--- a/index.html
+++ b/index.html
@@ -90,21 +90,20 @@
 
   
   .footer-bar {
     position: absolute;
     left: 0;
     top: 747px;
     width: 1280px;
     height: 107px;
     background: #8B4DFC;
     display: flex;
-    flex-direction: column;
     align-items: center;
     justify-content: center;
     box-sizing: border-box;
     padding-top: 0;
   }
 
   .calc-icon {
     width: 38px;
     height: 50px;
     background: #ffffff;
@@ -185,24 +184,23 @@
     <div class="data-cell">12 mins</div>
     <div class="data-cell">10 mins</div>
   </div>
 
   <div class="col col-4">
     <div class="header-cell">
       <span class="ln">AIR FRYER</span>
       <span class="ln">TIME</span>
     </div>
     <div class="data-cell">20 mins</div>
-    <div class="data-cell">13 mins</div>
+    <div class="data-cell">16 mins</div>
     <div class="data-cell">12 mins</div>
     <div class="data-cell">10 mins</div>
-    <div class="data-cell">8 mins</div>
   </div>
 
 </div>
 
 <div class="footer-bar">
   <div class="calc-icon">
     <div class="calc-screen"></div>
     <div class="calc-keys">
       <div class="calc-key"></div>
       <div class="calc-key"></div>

---

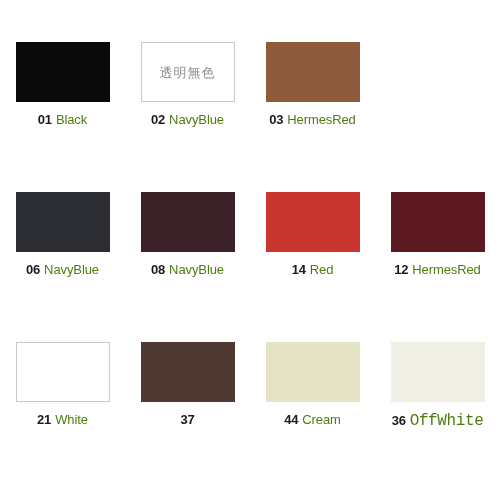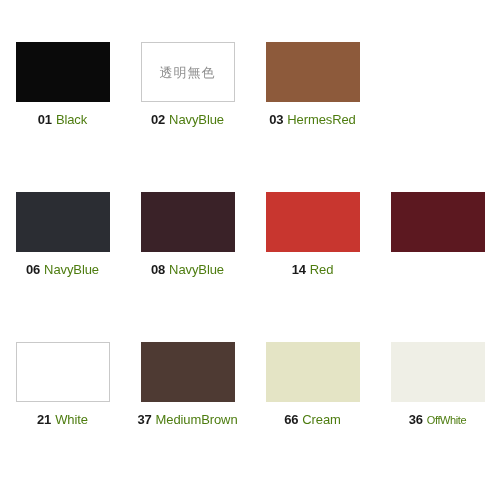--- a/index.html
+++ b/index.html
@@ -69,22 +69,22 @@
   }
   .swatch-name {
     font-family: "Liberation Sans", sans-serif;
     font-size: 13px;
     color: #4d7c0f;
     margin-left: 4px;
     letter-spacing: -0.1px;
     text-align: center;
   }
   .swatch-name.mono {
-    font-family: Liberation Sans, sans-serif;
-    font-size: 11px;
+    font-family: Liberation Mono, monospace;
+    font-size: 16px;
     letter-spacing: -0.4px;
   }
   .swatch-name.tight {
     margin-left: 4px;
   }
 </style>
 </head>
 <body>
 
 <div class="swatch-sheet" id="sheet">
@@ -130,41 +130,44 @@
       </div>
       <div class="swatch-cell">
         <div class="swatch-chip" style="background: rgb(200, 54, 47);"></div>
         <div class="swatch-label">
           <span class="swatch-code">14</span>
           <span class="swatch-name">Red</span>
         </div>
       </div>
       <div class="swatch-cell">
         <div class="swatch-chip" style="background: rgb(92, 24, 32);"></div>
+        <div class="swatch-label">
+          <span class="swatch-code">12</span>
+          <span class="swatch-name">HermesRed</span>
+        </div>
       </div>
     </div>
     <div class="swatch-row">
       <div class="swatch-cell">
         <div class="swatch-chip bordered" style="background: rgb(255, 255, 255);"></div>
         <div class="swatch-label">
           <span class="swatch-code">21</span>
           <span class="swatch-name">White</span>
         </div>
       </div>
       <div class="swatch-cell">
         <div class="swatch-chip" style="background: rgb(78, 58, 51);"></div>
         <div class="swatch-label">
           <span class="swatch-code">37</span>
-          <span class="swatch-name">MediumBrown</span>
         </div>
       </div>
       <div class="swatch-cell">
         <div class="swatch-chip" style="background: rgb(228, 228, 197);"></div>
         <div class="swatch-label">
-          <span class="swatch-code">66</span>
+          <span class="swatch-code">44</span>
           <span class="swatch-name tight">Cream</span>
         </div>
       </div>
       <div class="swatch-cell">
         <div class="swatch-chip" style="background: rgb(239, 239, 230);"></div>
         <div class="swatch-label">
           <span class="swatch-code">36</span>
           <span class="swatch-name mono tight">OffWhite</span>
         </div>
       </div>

What you have to do: Filter the entries above and return only the lines holding "letter".

Task answer:
     letter-spacing: -0.1px;
     letter-spacing: -0.4px;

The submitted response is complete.